When you set down the entries, keep every word exactly as it is but drop the pictures.

------------------------------------------------------------

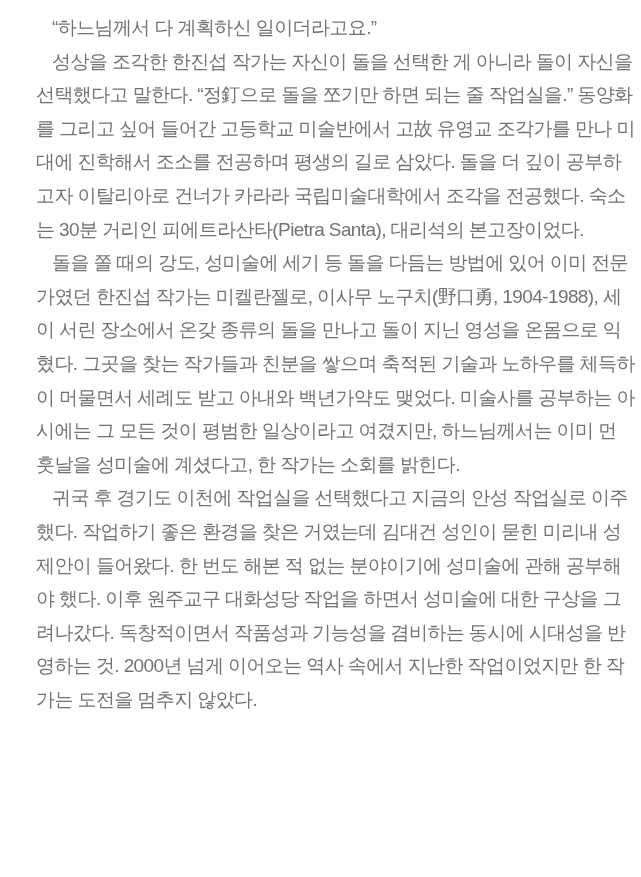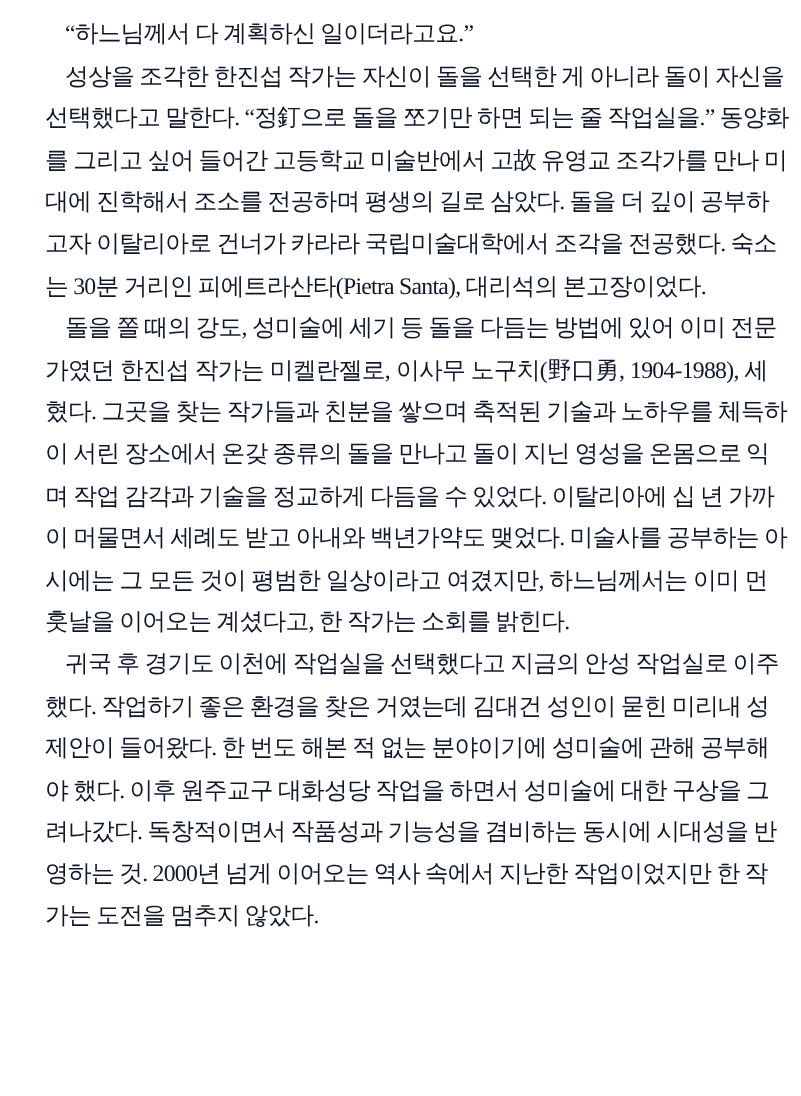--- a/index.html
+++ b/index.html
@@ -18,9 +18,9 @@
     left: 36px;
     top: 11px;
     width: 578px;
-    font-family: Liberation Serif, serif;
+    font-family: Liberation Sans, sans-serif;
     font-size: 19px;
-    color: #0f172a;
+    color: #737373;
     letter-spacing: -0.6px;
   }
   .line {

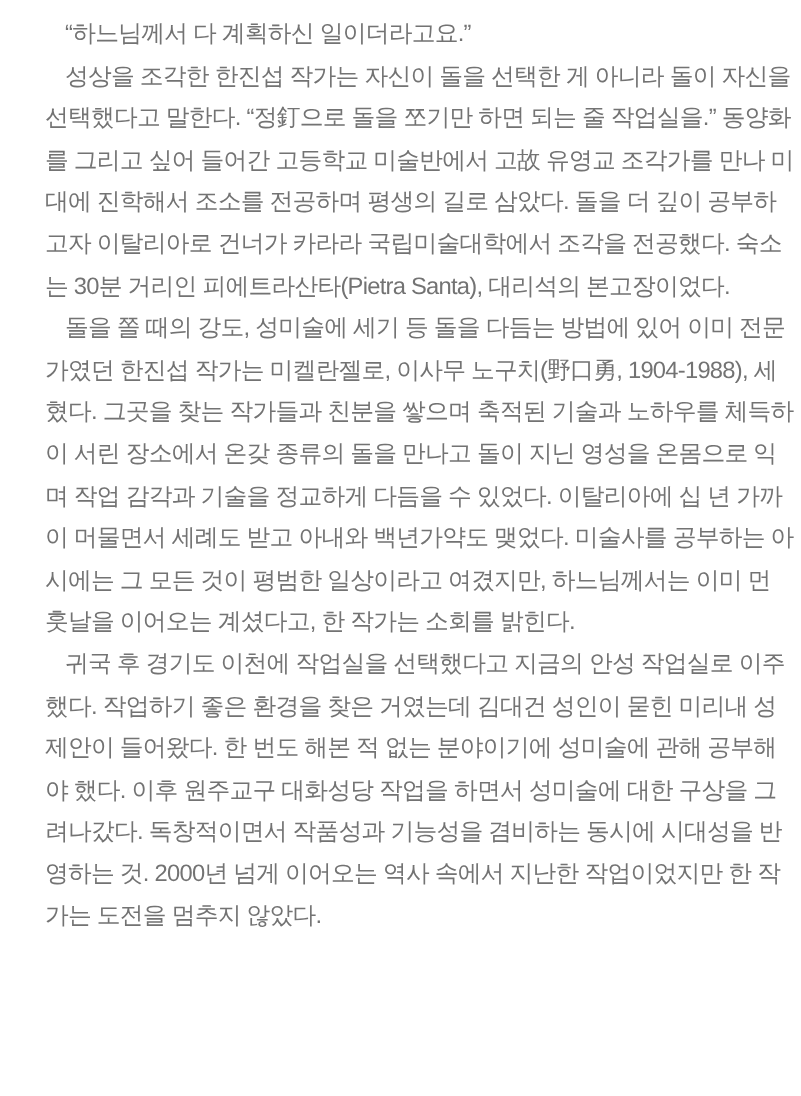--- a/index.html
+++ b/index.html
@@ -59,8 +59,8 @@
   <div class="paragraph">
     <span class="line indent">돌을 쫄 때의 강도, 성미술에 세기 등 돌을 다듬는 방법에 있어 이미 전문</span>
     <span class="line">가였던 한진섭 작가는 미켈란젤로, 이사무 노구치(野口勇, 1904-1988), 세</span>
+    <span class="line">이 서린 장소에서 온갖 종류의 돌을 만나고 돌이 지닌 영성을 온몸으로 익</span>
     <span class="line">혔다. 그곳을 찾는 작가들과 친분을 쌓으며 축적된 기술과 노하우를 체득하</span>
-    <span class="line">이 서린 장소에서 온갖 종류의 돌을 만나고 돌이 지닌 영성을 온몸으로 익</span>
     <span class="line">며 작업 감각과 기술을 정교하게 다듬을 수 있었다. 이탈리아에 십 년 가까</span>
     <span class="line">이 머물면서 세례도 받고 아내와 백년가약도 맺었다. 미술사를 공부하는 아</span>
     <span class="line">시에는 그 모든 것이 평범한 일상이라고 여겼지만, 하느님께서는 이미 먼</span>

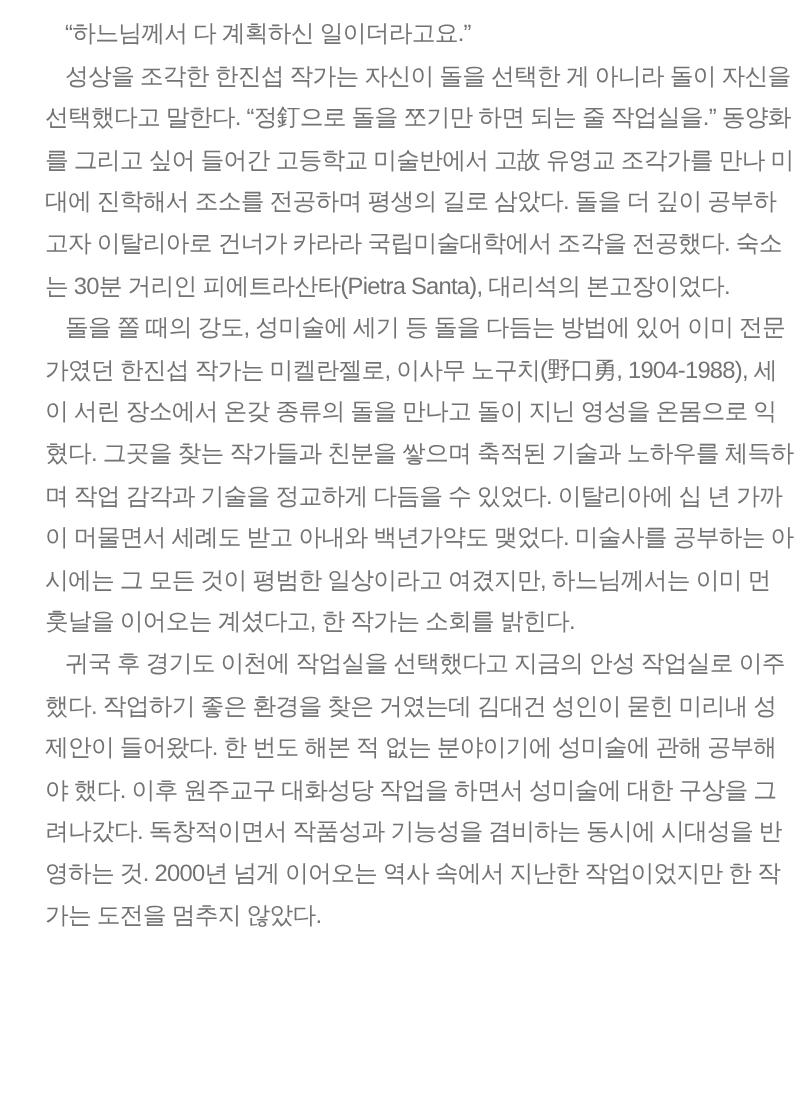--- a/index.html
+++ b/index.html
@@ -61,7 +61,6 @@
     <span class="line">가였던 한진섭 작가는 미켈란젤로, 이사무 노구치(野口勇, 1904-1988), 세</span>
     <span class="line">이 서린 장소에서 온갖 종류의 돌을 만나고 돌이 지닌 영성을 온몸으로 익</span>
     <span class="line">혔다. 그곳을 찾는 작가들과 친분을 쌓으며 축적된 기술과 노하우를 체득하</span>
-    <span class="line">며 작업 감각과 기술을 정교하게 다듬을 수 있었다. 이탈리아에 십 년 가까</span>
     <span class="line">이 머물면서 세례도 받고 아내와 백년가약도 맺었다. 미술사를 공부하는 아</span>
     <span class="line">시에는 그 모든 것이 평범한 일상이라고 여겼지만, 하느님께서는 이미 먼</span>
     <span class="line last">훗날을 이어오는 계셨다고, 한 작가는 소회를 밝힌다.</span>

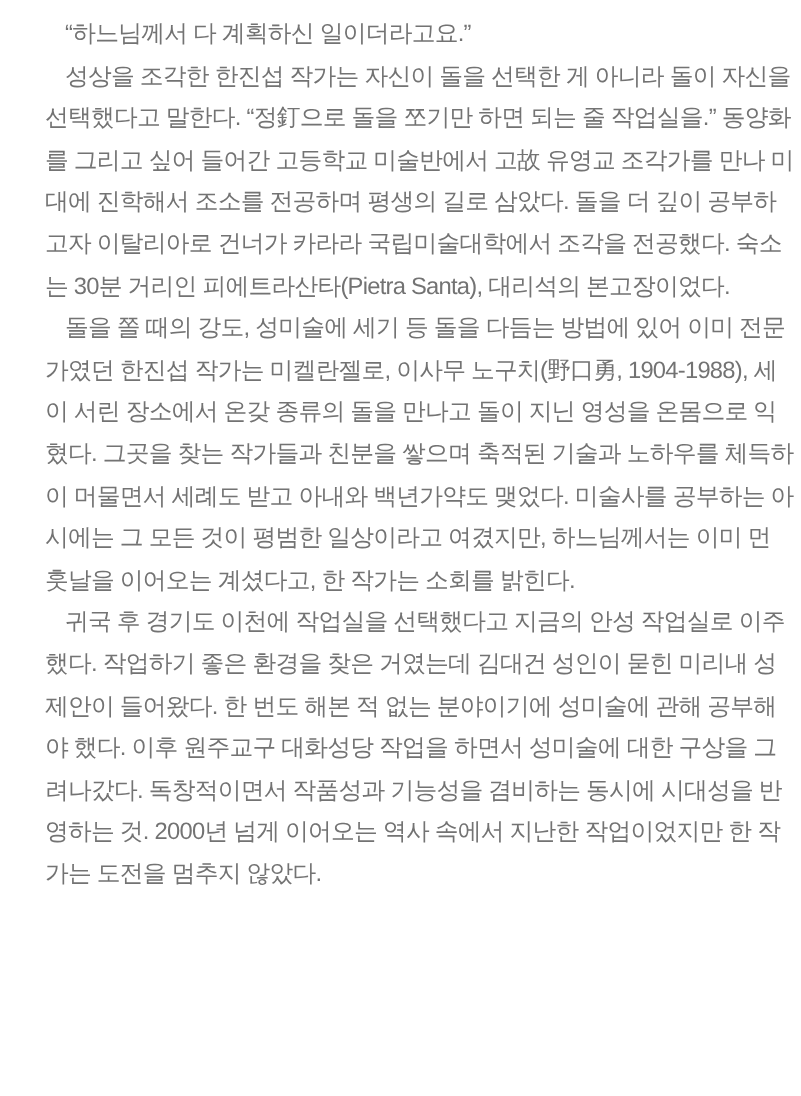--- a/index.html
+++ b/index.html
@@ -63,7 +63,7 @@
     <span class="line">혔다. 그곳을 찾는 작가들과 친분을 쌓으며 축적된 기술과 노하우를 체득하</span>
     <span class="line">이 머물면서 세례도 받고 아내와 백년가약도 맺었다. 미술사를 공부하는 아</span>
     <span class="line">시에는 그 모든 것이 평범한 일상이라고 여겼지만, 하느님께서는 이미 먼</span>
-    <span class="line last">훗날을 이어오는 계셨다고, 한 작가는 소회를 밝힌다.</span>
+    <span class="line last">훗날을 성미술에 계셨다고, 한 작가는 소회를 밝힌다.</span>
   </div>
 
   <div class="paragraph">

------------------------------------------------------------

_Your response:_
--- a/index.html
+++ b/index.html
@@ -18,9 +18,9 @@
     left: 36px;
     top: 11px;
     width: 578px;
-    font-family: Liberation Serif, serif;
+    font-family: Liberation Sans, sans-serif;
     font-size: 19px;
-    color: #0f172a;
+    color: #737373;
     letter-spacing: -0.6px;
   }
   .line {

--- a/index.html
+++ b/index.html
@@ -59,8 +59,8 @@
   <div class="paragraph">
     <span class="line indent">돌을 쫄 때의 강도, 성미술에 세기 등 돌을 다듬는 방법에 있어 이미 전문</span>
     <span class="line">가였던 한진섭 작가는 미켈란젤로, 이사무 노구치(野口勇, 1904-1988), 세</span>
+    <span class="line">이 서린 장소에서 온갖 종류의 돌을 만나고 돌이 지닌 영성을 온몸으로 익</span>
     <span class="line">혔다. 그곳을 찾는 작가들과 친분을 쌓으며 축적된 기술과 노하우를 체득하</span>
-    <span class="line">이 서린 장소에서 온갖 종류의 돌을 만나고 돌이 지닌 영성을 온몸으로 익</span>
     <span class="line">며 작업 감각과 기술을 정교하게 다듬을 수 있었다. 이탈리아에 십 년 가까</span>
     <span class="line">이 머물면서 세례도 받고 아내와 백년가약도 맺었다. 미술사를 공부하는 아</span>
     <span class="line">시에는 그 모든 것이 평범한 일상이라고 여겼지만, 하느님께서는 이미 먼</span>

--- a/index.html
+++ b/index.html
@@ -61,7 +61,6 @@
     <span class="line">가였던 한진섭 작가는 미켈란젤로, 이사무 노구치(野口勇, 1904-1988), 세</span>
     <span class="line">이 서린 장소에서 온갖 종류의 돌을 만나고 돌이 지닌 영성을 온몸으로 익</span>
     <span class="line">혔다. 그곳을 찾는 작가들과 친분을 쌓으며 축적된 기술과 노하우를 체득하</span>
-    <span class="line">며 작업 감각과 기술을 정교하게 다듬을 수 있었다. 이탈리아에 십 년 가까</span>
     <span class="line">이 머물면서 세례도 받고 아내와 백년가약도 맺었다. 미술사를 공부하는 아</span>
     <span class="line">시에는 그 모든 것이 평범한 일상이라고 여겼지만, 하느님께서는 이미 먼</span>
     <span class="line last">훗날을 이어오는 계셨다고, 한 작가는 소회를 밝힌다.</span>

--- a/index.html
+++ b/index.html
@@ -63,7 +63,7 @@
     <span class="line">혔다. 그곳을 찾는 작가들과 친분을 쌓으며 축적된 기술과 노하우를 체득하</span>
     <span class="line">이 머물면서 세례도 받고 아내와 백년가약도 맺었다. 미술사를 공부하는 아</span>
     <span class="line">시에는 그 모든 것이 평범한 일상이라고 여겼지만, 하느님께서는 이미 먼</span>
-    <span class="line last">훗날을 이어오는 계셨다고, 한 작가는 소회를 밝힌다.</span>
+    <span class="line last">훗날을 성미술에 계셨다고, 한 작가는 소회를 밝힌다.</span>
   </div>
 
   <div class="paragraph">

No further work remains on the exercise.